What is required: Copy the entries without a single change. Pictures should be dropped.

Input records:

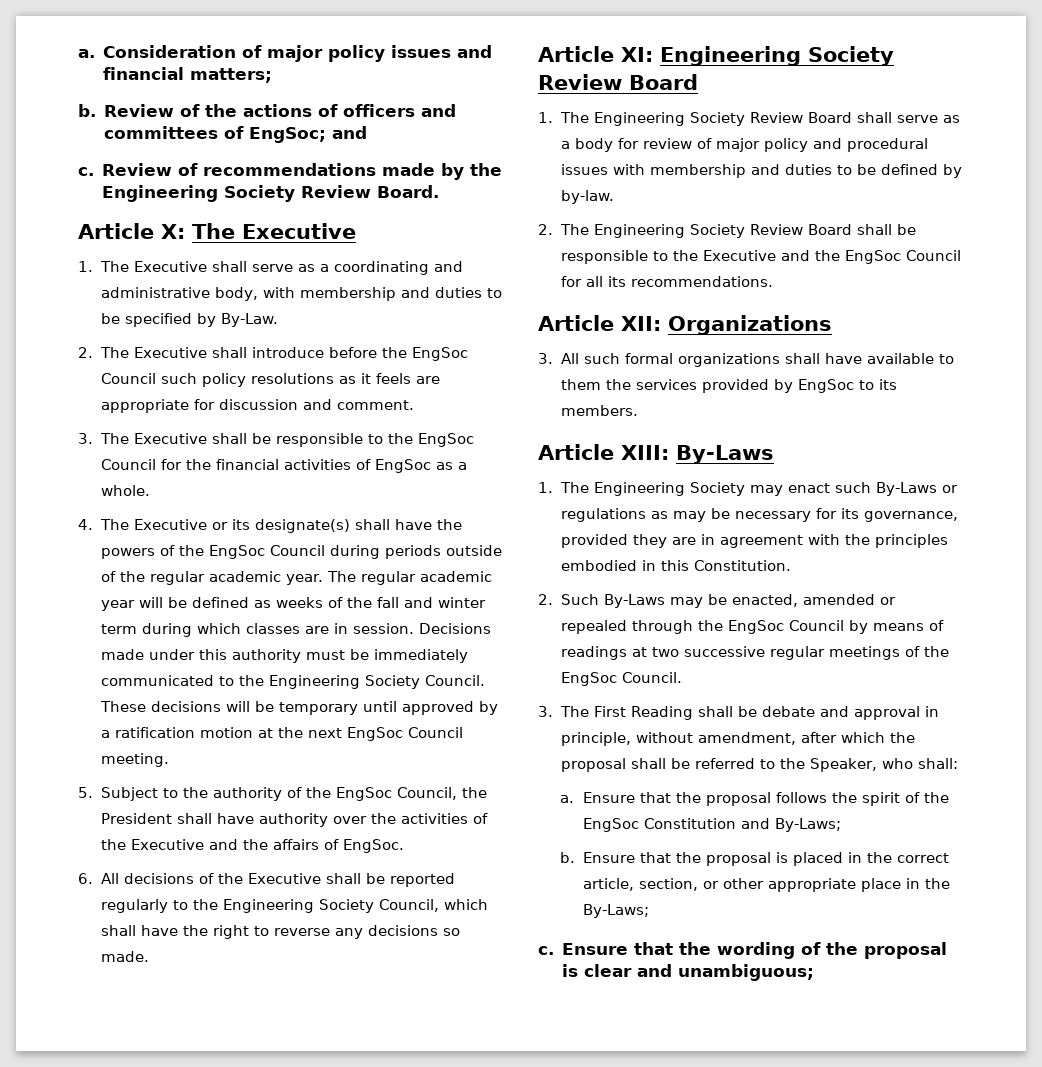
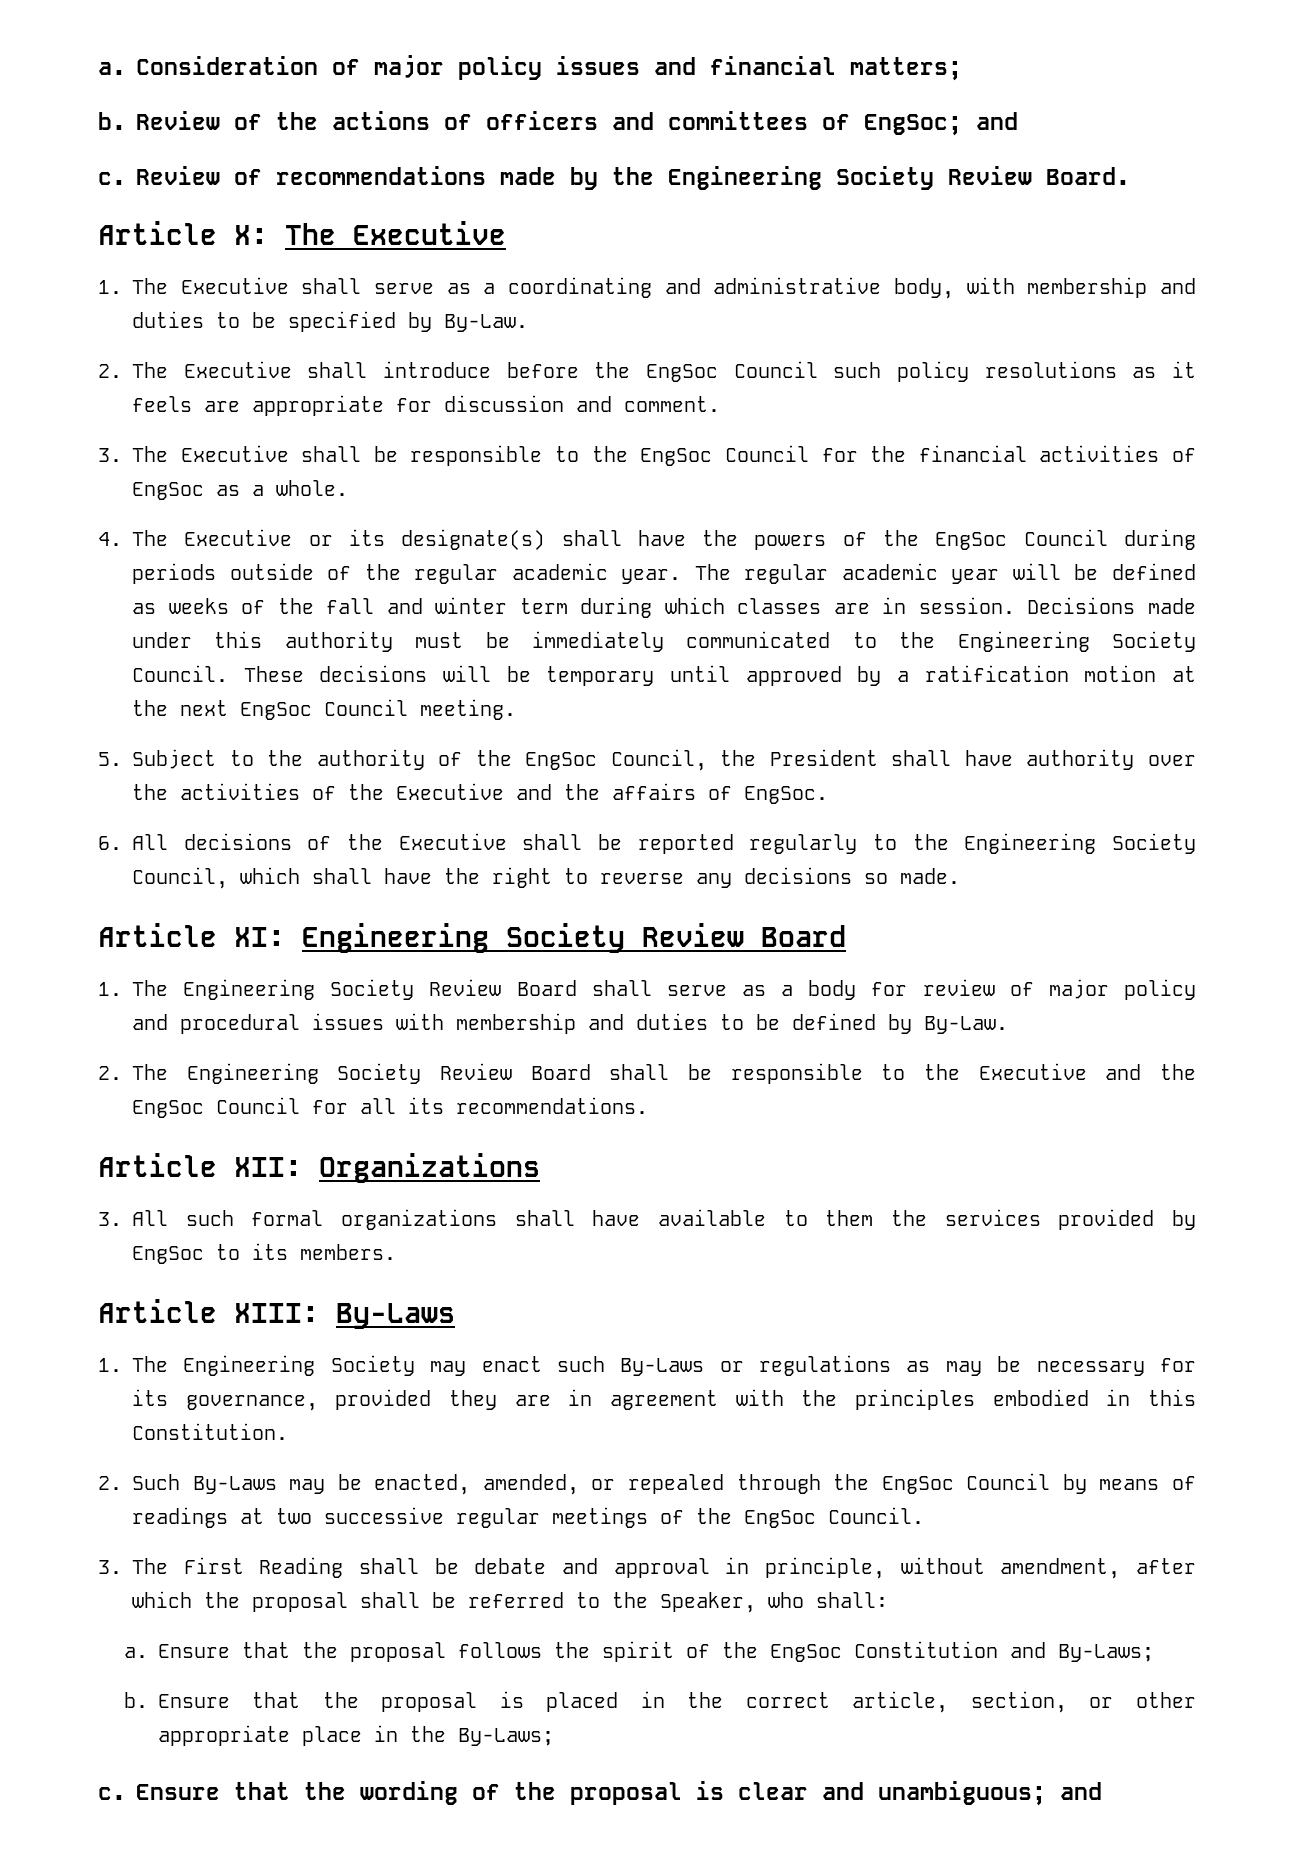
- 1. The Engineering Society Review Board shall serve as a body for review of major policy and procedural issues with membership and duties to be defined by by-law.
+ 1. The Engineering Society Review Board shall serve as a body for review of major policy and procedural issues with membership and duties to be defined by By-Law.
- 2. Such By-Laws may be enacted, amended or repealed through the EngSoc Council by means of readings at two successive regular meetings of the EngSoc Council.
+ 2. Such By-Laws may be enacted, amended, or repealed through the EngSoc Council by means of readings at two successive regular meetings of the EngSoc Council.
- Ensure that the wording of the proposal is clear and unambiguous;
+ Ensure that the wording of the proposal is clear and unambiguous; and

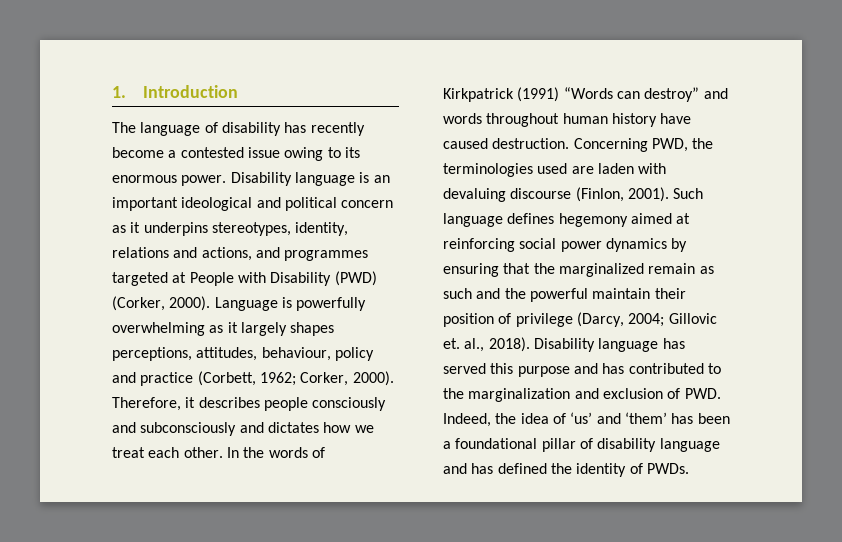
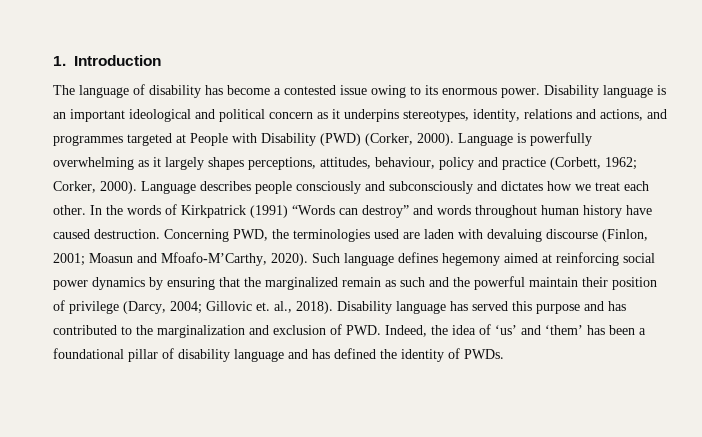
- The language of disability has recently become a contested issue owing to its enormous power.
+ The language of disability has become a contested issue owing to its enormous power.
- Therefore, it describes people consciously and subconsciously and dictates how we treat each other.
+ Language describes people consciously and subconsciously and dictates how we treat each other.
- Concerning PWD, the terminologies used are laden with devaluing discourse (Finlon, 2001).
+ Concerning PWD, the terminologies used are laden with devaluing discourse (Finlon, 2001; Moasun and Mfoafo-M’Carthy, 2020).

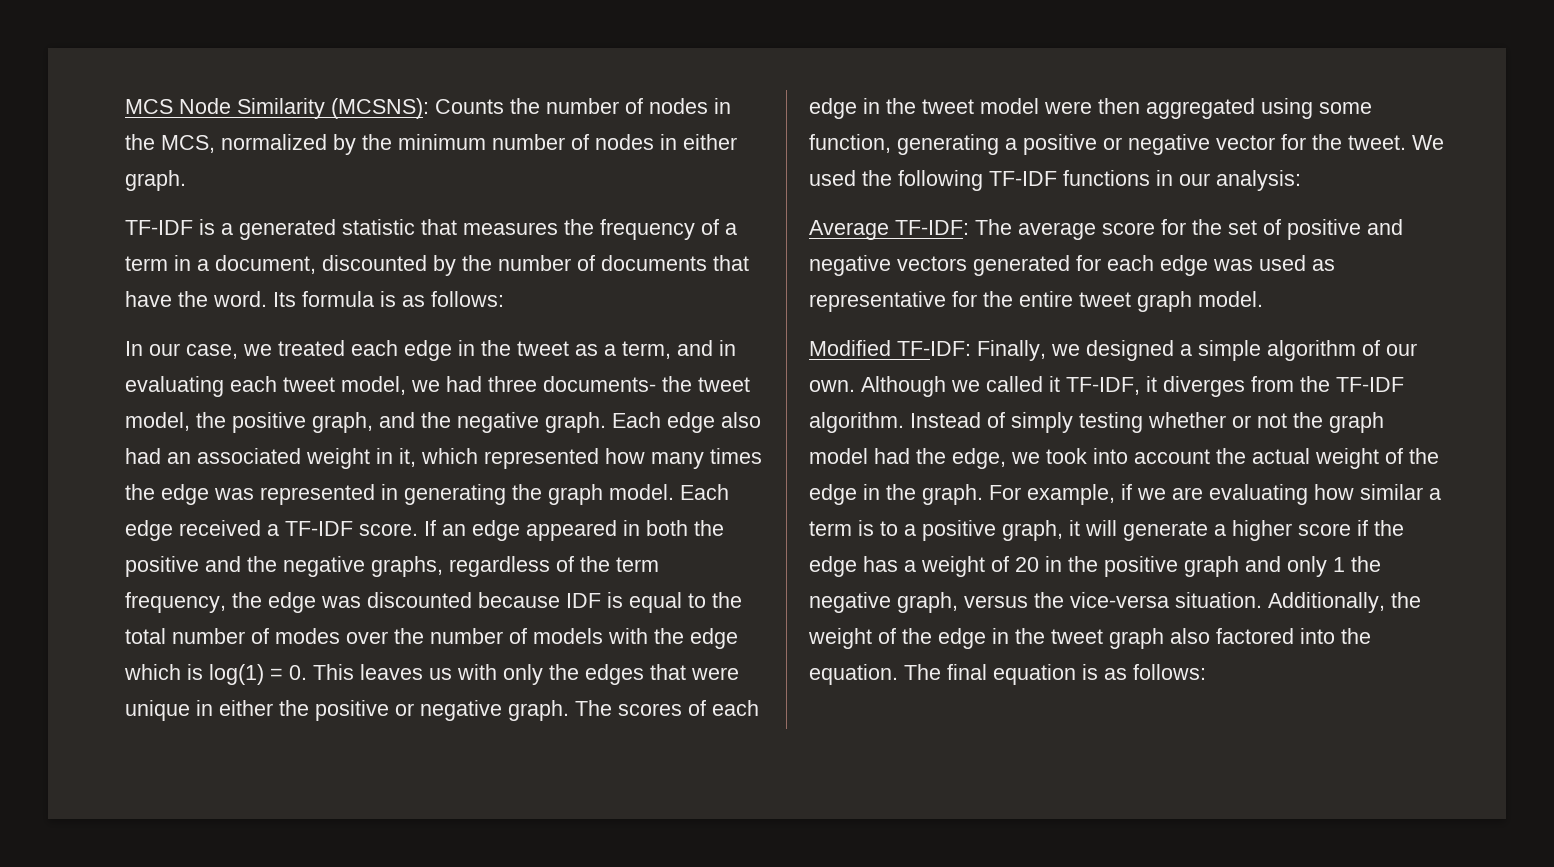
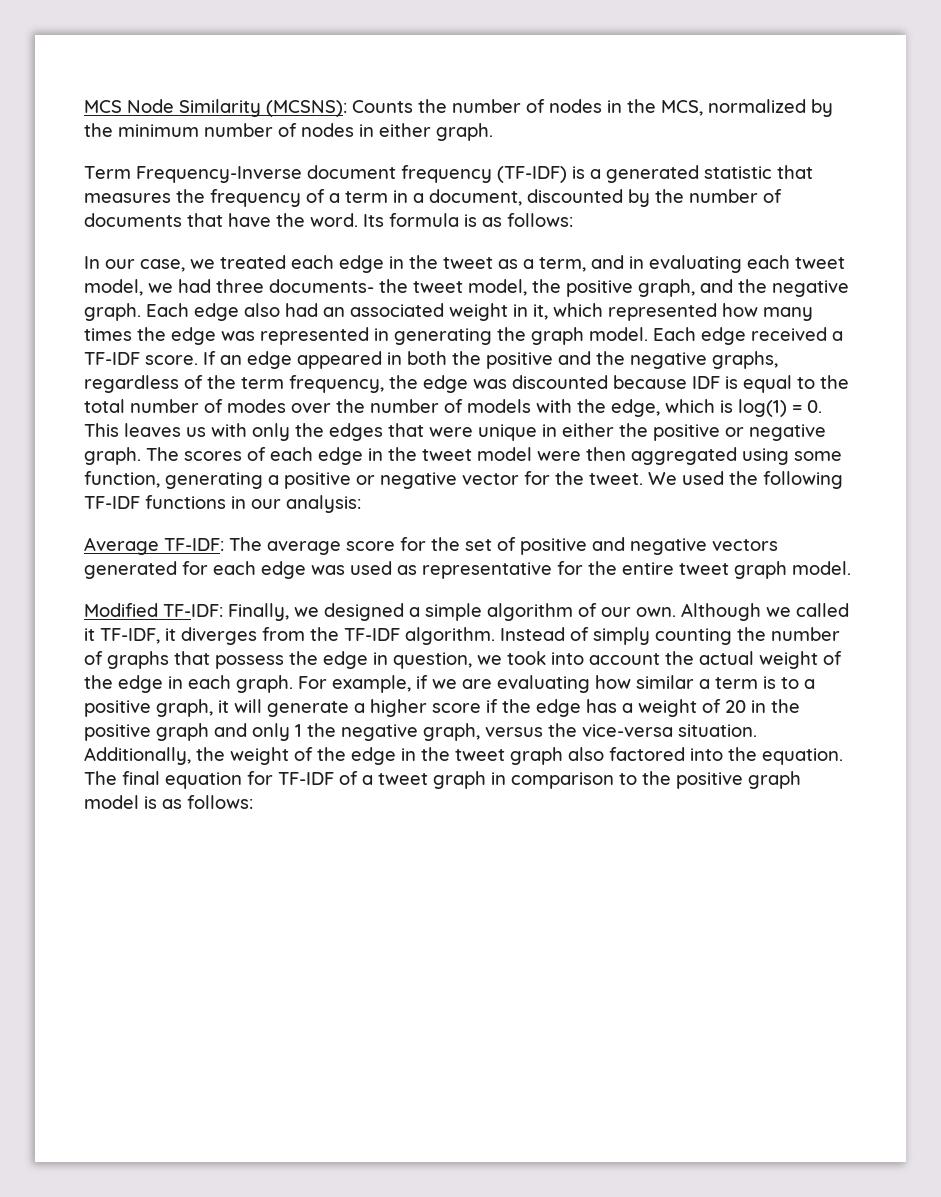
- TF-IDF is a generated statistic that measures the frequency of a term in a document, discounted by the number of documents that have the word.
+ Term Frequency-Inverse document frequency (TF-IDF) is a generated statistic that measures the frequency of a term in a document, discounted by the number of documents that have the word.
- If an edge appeared in both the positive and the negative graphs, regardless of the term frequency, the edge was discounted because IDF is equal to the total number of modes over the number of models with the edge which is log(1) = 0. This leaves us with only the edges that were unique in either the positive or negative graph.
+ If an edge appeared in both the positive and the negative graphs, regardless of the term frequency, the edge was discounted because IDF is equal to the total number of modes over the number of models with the edge, which is log(1) = 0. This leaves us with only the edges that were unique in either the positive or negative graph.
- Instead of simply testing whether or not the graph model had the edge, we took into account the actual weight of the edge in the graph.
+ Instead of simply counting the number of graphs that possess the edge in question, we took into account the actual weight of the edge in each graph.
- The final equation is as follows:
+ The final equation for TF-IDF of a tweet graph in comparison to the positive graph model is as follows:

Response to the task:
- 1. The Engineering Society Review Board shall serve as a body for review of major policy and procedural issues with membership and duties to be defined by by-law.
+ 1. The Engineering Society Review Board shall serve as a body for review of major policy and procedural issues with membership and duties to be defined by By-Law.
- 2. Such By-Laws may be enacted, amended or repealed through the EngSoc Council by means of readings at two successive regular meetings of the EngSoc Council.
+ 2. Such By-Laws may be enacted, amended, or repealed through the EngSoc Council by means of readings at two successive regular meetings of the EngSoc Council.
- Ensure that the wording of the proposal is clear and unambiguous;
+ Ensure that the wording of the proposal is clear and unambiguous; and

- The language of disability has recently become a contested issue owing to its enormous power.
+ The language of disability has become a contested issue owing to its enormous power.
- Therefore, it describes people consciously and subconsciously and dictates how we treat each other.
+ Language describes people consciously and subconsciously and dictates how we treat each other.
- Concerning PWD, the terminologies used are laden with devaluing discourse (Finlon, 2001).
+ Concerning PWD, the terminologies used are laden with devaluing discourse (Finlon, 2001; Moasun and Mfoafo-M’Carthy, 2020).

- TF-IDF is a generated statistic that measures the frequency of a term in a document, discounted by the number of documents that have the word.
+ Term Frequency-Inverse document frequency (TF-IDF) is a generated statistic that measures the frequency of a term in a document, discounted by the number of documents that have the word.
- If an edge appeared in both the positive and the negative graphs, regardless of the term frequency, the edge was discounted because IDF is equal to the total number of modes over the number of models with the edge which is log(1) = 0. This leaves us with only the edges that were unique in either the positive or negative graph.
+ If an edge appeared in both the positive and the negative graphs, regardless of the term frequency, the edge was discounted because IDF is equal to the total number of modes over the number of models with the edge, which is log(1) = 0. This leaves us with only the edges that were unique in either the positive or negative graph.
- Instead of simply testing whether or not the graph model had the edge, we took into account the actual weight of the edge in the graph.
+ Instead of simply counting the number of graphs that possess the edge in question, we took into account the actual weight of the edge in each graph.
- The final equation is as follows:
+ The final equation for TF-IDF of a tweet graph in comparison to the positive graph model is as follows:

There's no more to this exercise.